0010 — protoc --decode compatibility for canonical wire input

Status: implemented Implemented in: 2026-03-24 App: prototext

Problem

prototext aims to be a superset of protoc --decode: for canonical wire-level input (no anomalies), its output should be byte-for-byte identical to protoc --decode (modulo the annotation comment, which protoc does not emit).

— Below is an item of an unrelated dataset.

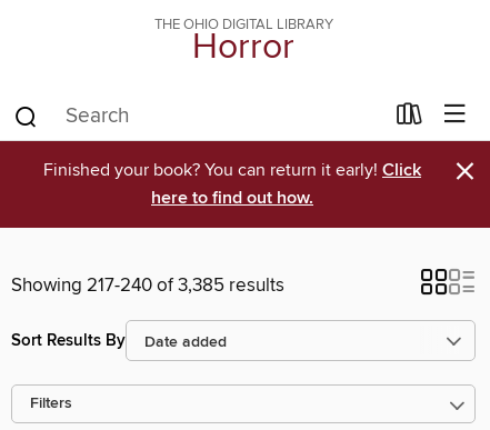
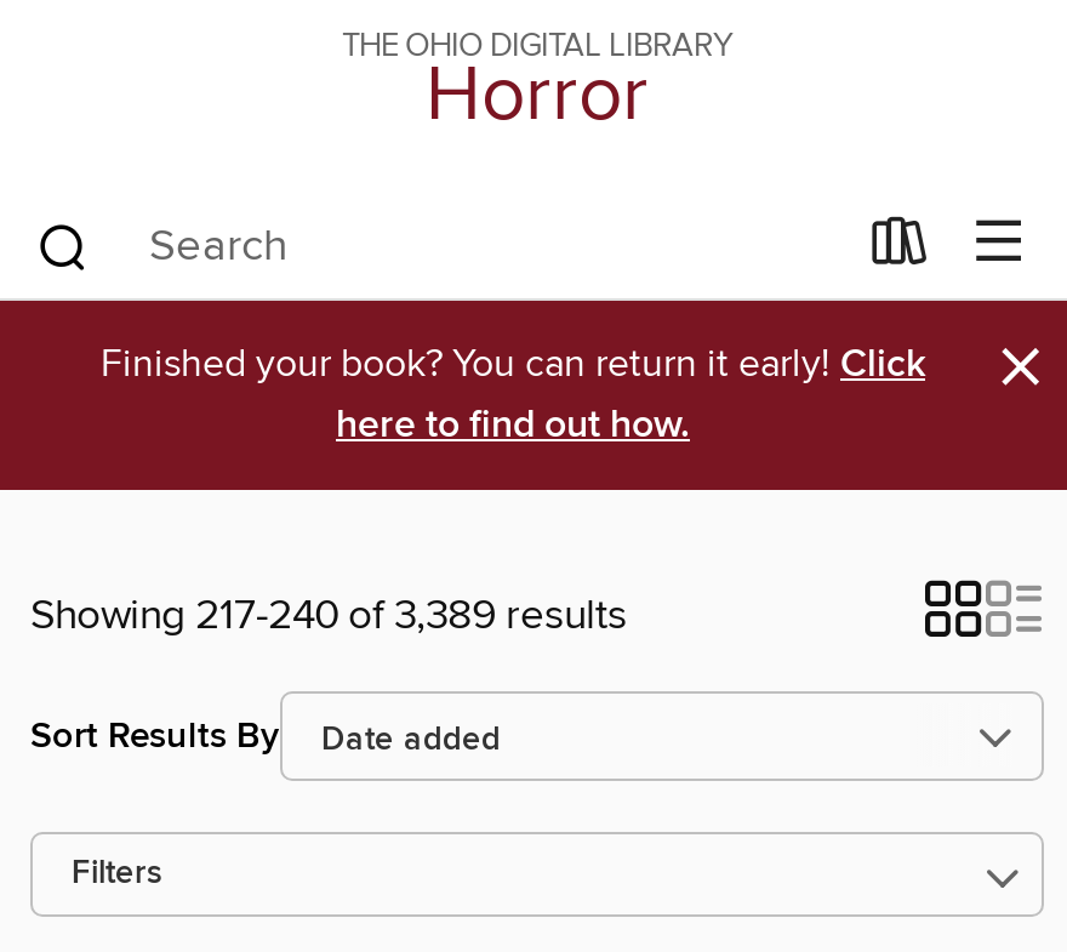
[11,273,284,298] Showing 217-240 of 3,385 results -> [30,589,627,643] Showing 217-240 of 3,389 results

Two known divergences exist today:

Divergence A — packed repeated fields

protoc --decode renders a packed repeated field as N separate lines, one per element, identical to non-packed repeated fields:

int32Pk: 1
int32Pk: 2
int32Pk: 3

prototext renders packed fields using a bracket array syntax:

int32Pk: [1, 2, 3]  #@ repeated int32 [packed=true] = 85

This is a fundamental output format difference.

Divergence B — non-canonical NaN values

protoc --decode renders all NaN values (canonical or not) as bare nan.

prototext currently renders non-canonical NaNs as nan(0x…), which is not valid protoc syntax and would be rejected by protoc --encode.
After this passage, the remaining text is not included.